1. The diagnostic criteria for major depressive disorder (MDD) according to the Diagnostic and Statistical Manual of Mental Disorders (DSM-5) are:

a. Depressed mood: The person experiences a depressed mood most of the day, nearly every day, as indicated by subjective feelings or observed by others.
b. Loss of interest or pleasure: The person demonstrates a significant decrease in interest or pleasure in all or almost all activities, most of the day, nearly every day.
c. Significant weight loss or gain: A noticeable decrease or increase in body weight without trying to do so, or a decrease or increase in appetite nearly every day.
d. Insomnia or hypersomnia: Difficulty falling asleep, staying asleep, or experiencing constant fatigue during the day.
e. Psychomotor agitation or retardation: Observable restlessness or slowed speech/movements that are significant enough for others to notice.
f. Fatigue or loss of energy: Persistent feeling of fatigue or loss of energy nearly every day.
g. Feelings of worthlessness or excessive guilt: Excessive or inappropriate feelings of guilt or worthlessness that are irrational or not based on reality.
h. Diminished ability to think or concentrate: Difficulty in thinking, concentrating, or making decisions nearly every day.
i. Recurrent thoughts of death: Persistent thoughts of death, recurrent suicidal ideation, or suicidal attempts.

To meet the diagnosis of MDD, an individual must experience at least five of these symptoms within the same two-week period, with at least one symptom being either a depressed mood or loss of interest or pleasure. These symptoms must also cause significant impairment in functioning and cannot be due to the effects of substances or a medical condition.

2. The Diathesis-stress model for depression is a psychological framework that suggests that individuals have a predisposition (diathesis) to develop depression, which is then triggered by stressors. This model suggests that both genetic and environmental factors play a role in the onset of depression.

The diathesis refers to an individual's biological or psychological vulnerability. This could include genetic factors, certain personality traits, or early-life experiences that make someone more susceptible to developing depression. For example, individuals with a family history of depression may have a genetic predisposition.

Stressors, on the other hand, are environmental factors that can trigger the development of depression. These can include traumatic life events, significant loss, or chronic stress. These stressors may overwhelm an individual's coping mechanisms, leading to the onset of depressive symptoms.

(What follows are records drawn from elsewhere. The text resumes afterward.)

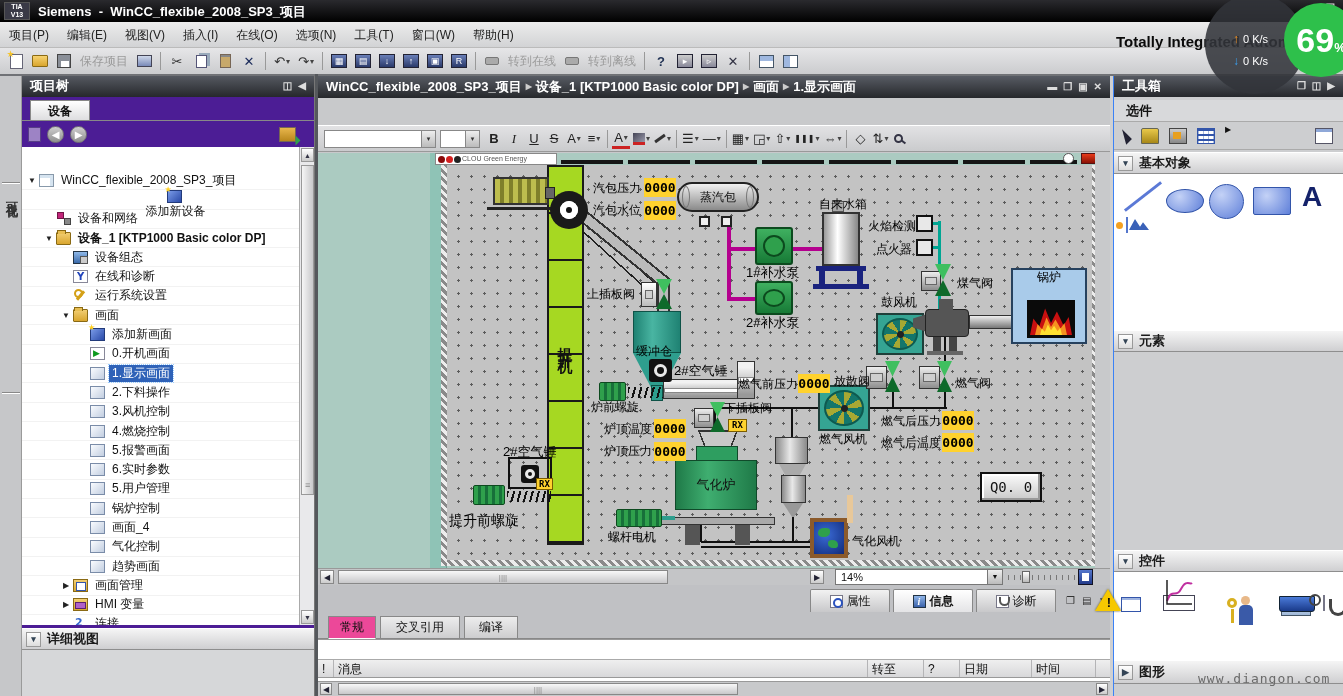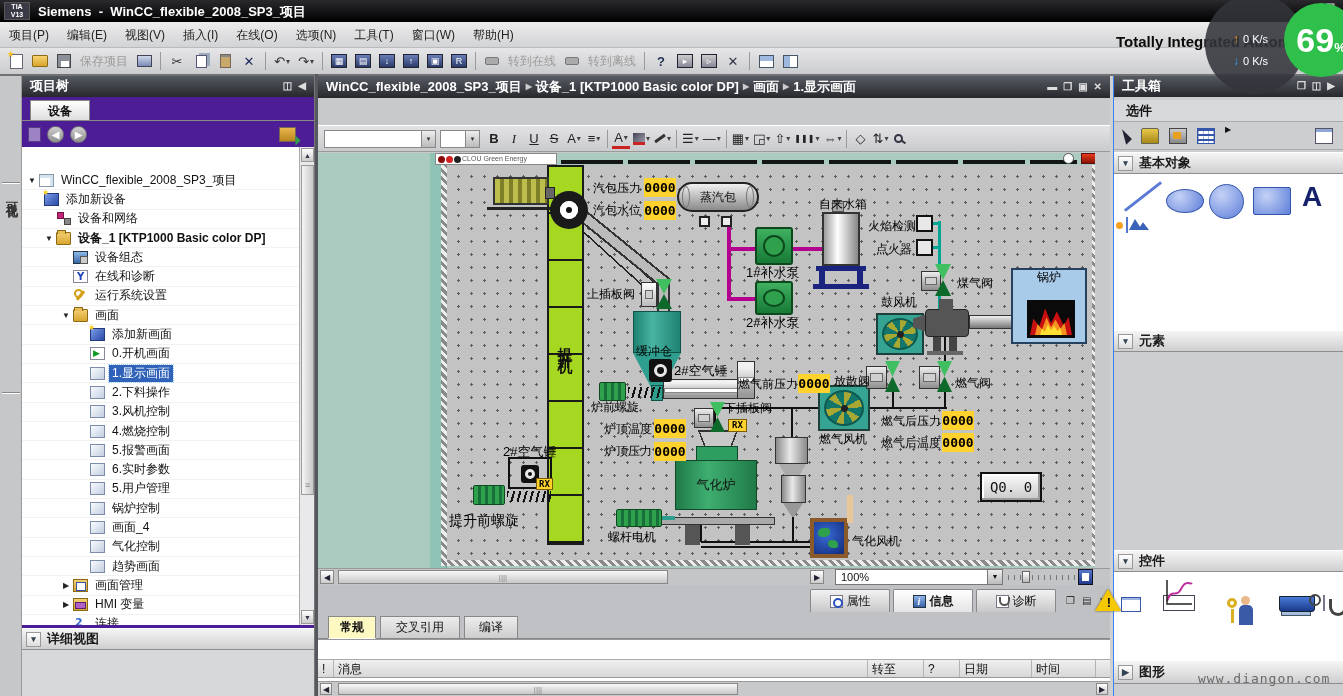"添加新设备" div.trow { flex-direction: none -> column; padding-left: 9px -> 29px }
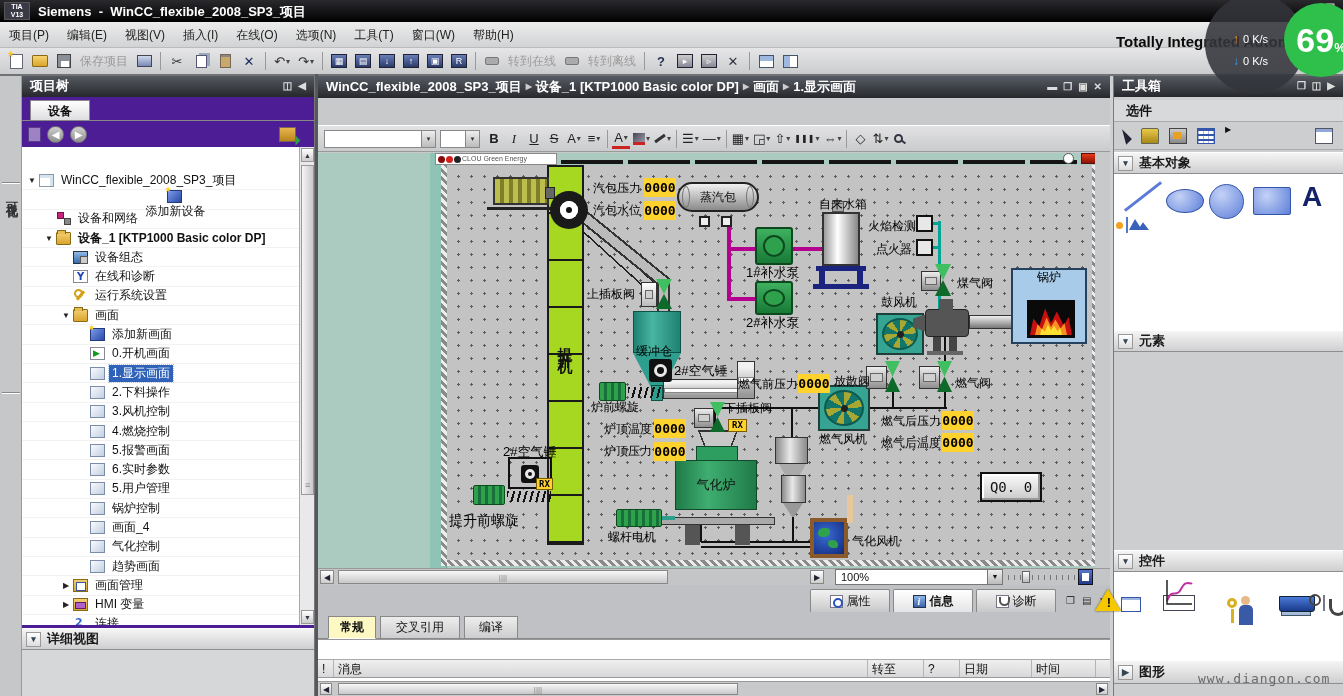"100%" span { text: 100% -> 14% }
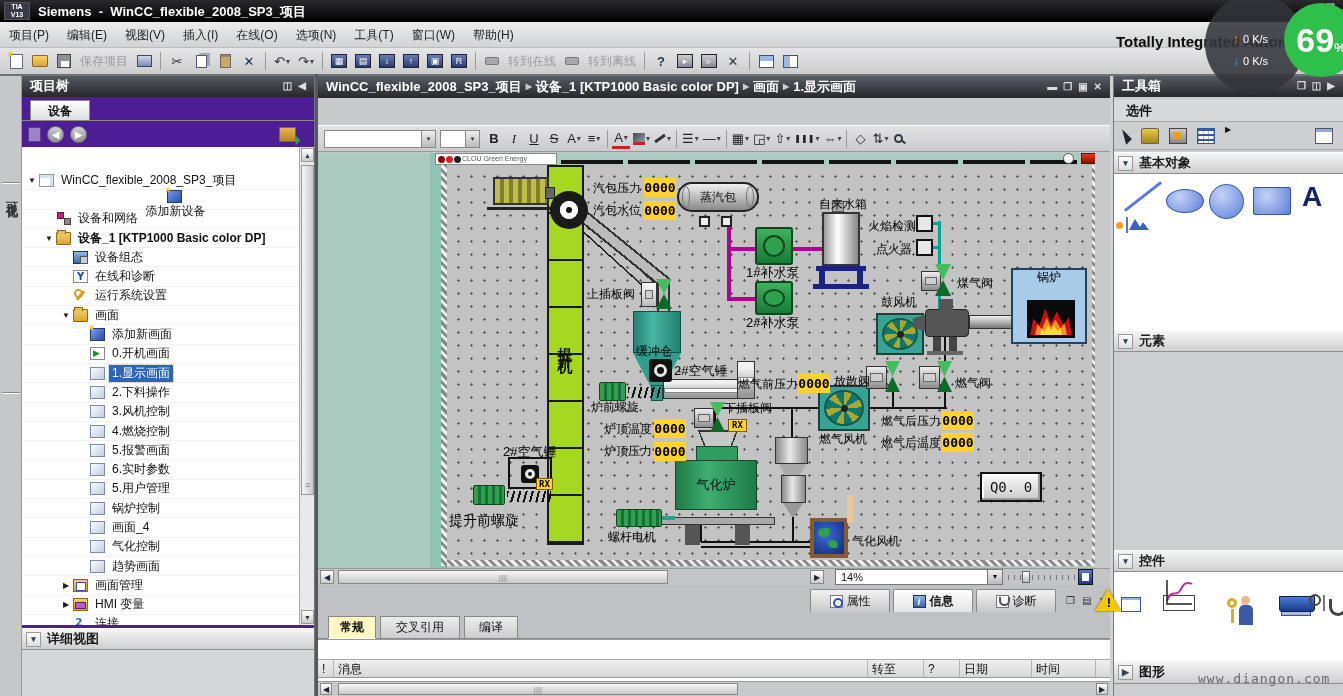"常规" .stab.active { background: #fef9c3 -> #ec4899; font-weight: bold -> normal }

According to the Diathesis-stress model, the stronger the diathesis, the less stress is needed to trigger depression. In contrast, individuals with a weaker diathesis may require more significant stressors to develop depressive symptoms.

This model emphasizes the interaction between an individual's vulnerability and external stressors, suggesting that an individual's genetic predisposition alone is not sufficient to cause depression. Instead, the combination of vulnerability and stress leads to the development of depressive symptoms. Additionally, this model has implications for understanding and providing interventions for depression, as it highlights the importance of both addressing the underlying vulnerability and providing coping skills and support to manage and reduce stress.